Parecía de buen tamaño, pero no era demasiado grande ni misteriosa. Tenía el suelo seco y algunos rincones cómodos. En uno de ellos había lugar para los poneys, y allí permanecieron las bestias muy contentas del cambio, humeando y mascando en los morrales. Oin y Gloin querían encender una hoguera en la entrada para secarse la ropa, pero Gandalf no quiso ni oírlo. Así que tendieron las cosas húmedas en el suelo y sacaron otras secas; luego ahuecaron las mantas, sacaron las pipas e hicieron anillos de humo que Gandalf volvía de diferentes colores y hacía bailar en el techo para entretenerlos. Charlaron y charlaron, y olvidaron la tormenta, y discutieron lo que cada uno haría con su parte del tesoro (cuando lo tuviesen, lo que de momento no parecía tan imposible); y así fueron quedándose dormidos uno tras otro. Y ésa fue la última vez que usaron los poneys, los paquetes, equipajes, herramientas y todo lo que habían traído con ellos.

No obstante, fue una suerte esa noche que hubiesen traído al pequeño Bilbo. Porque, por alguna razón, Bilbo no pudo dormirse hasta muy tarde; y luego tuvo unos sueños horribles. Soñó que una grieta en la pared del fondo de la cueva se agrandaba y se agrandaba, abriéndose más y más; y él estaba muy asustado pero no podía gritar, ni hacer otra cosa que seguir acostado, mirando. Después soñó que el suelo de la cueva cedía, y que se deslizaba, y que él empezaba a caer, a caer, quién sabe adónde.

En ese momento despertó con un horrible sobresalto y se encontró con que parte del sueño era verdad. Una grieta se había abierto al fondo de la cueva y era ya un pasadizo ancho. Apenas si tuvo tiempo de ver la última de las colas de los poneys, que desaparecía en la sombra. Por supuesto, lanzó un chillido estridente, tanto como puede llegar a serlo un chillido de hobbit, bastante asombroso si tenemos en cuenta el tamaño de estas criaturas.

Afuera saltaron los trasgos, trasgos grandes, trasgos enormes de cara fea, montones de trasgos, antes que nadie pudiera decir «peñas y breñas». Había por lo menos seis para cada enano, y dos más para Bilbo; y los apresaron a todos y los llevaron por la hendedura, antes de que nadie pudiera decir «madera y hoguera». Pero no a Gandalf. Eso fue lo bueno del grito de Bilbo. Lo había despertado por completo en una décima de segundo, y cuando los trasgos iban a ponerle las manos encima, hubo un destello terrorífico, como un relámpago en la cueva, un olor como de pólvora, y varios cayeron muertos.
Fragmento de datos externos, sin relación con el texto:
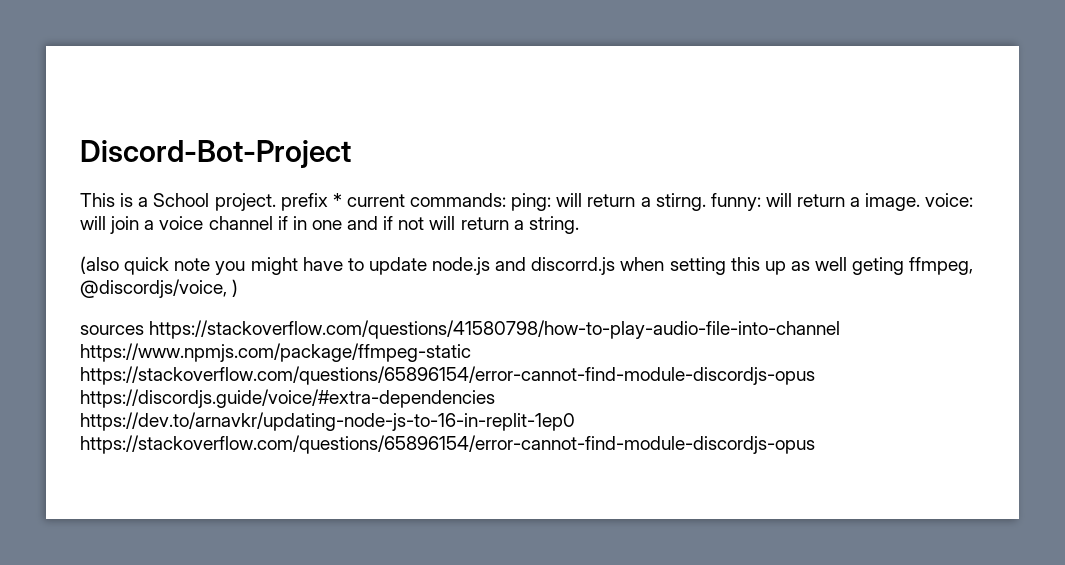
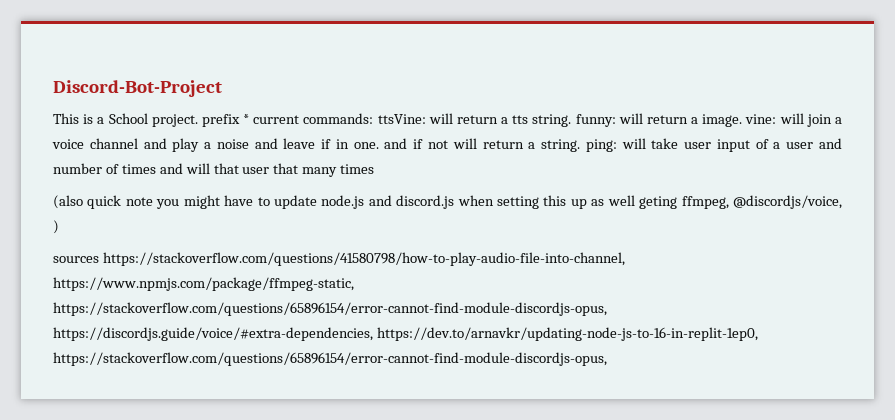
- This is a School project. prefix * current commands: ping: will return a stirng. funny: will return a image. voice: will join a voice channel if in one and if not will return a string.
+ This is a School project. prefix * current commands: ttsVine: will return a tts string. funny: will return a image. vine: will join a voice channel and play a noise and leave if in one. and if not will return a string. ping: will take user input of a user and number of times and will that user that many times
- (also quick note you might have to update node.js and discorrd.js when setting this up as well geting ffmpeg, @discordjs/voice, )
+ (also quick note you might have to update node.js and discord.js when setting this up as well geting ffmpeg, @discordjs/voice, )
- sources https://stackoverflow.com/questions/41580798/how-to-play-audio-file-into-channel https://www.npmjs.com/package/ffmpeg-static https://stackoverflow.com/questions/65896154/error-cannot-find-module-discordjs-opus https://discordjs.guide/voice/#extra-dependencies https://dev.to/arnavkr/updating-node-js-to-16-in-replit-1ep0 https://stackoverflow.com/questions/65896154/error-cannot-find-module-discordjs-opus
+ sources https://stackoverflow.com/questions/41580798/how-to-play-audio-file-into-channel, https://www.npmjs.com/package/ffmpeg-static, https://stackoverflow.com/questions/65896154/error-cannot-find-module-discordjs-opus, https://discordjs.guide/voice/#extra-dependencies, https://dev.to/arnavkr/updating-node-js-to-16-in-replit-1ep0, https://stackoverflow.com/questions/65896154/error-cannot-find-module-discordjs-opus,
La grieta se cerró de golpe ¡y Bilbo y los enanos estaban en el lado equivocado! ¿Dónde se encontraba Gandalf? De eso ni ellos ni los trasgos tenían la menor idea, y los trasgos no esperaron a averiguarlo. Tomaron a Bilbo y a los enanos, y los hicieron andar a toda prisa. El sitio era profundo, profundo y oscuro, tanto que sólo los trasgos que habían tenido la ocurrencia de vivir en el corazón de las montañas podían distinguir algo. Los pasadizos se cruzaban y confundían en todas direcciones, pero los trasgos conocían el camino tan bien como vosotros el de la oficina de correos más próxima; y el camino descendía y descendía y la atmósfera era cada vez más enrarecida y horrorosa. Los trasgos eran muy brutos, pellizcaban sin compasión, y reían entre dientes o a carcajadas, con voces horribles y pétreas; y Bilbo se sentía más desgraciado aún que cuando el troll lo había levantado tirándole de los dedos de los pies. Una y otra vez se encontraba añorando el agradable y reluciente agujero-hobbit. No sería ésta la última ocasión.

De pronto apareció ante ellos el resplandor de una luz roja. Los trasgos empezaron a cantar, a croar, golpeteando los pies planos sobre la piedra, y sacudiendo también a los prisioneros.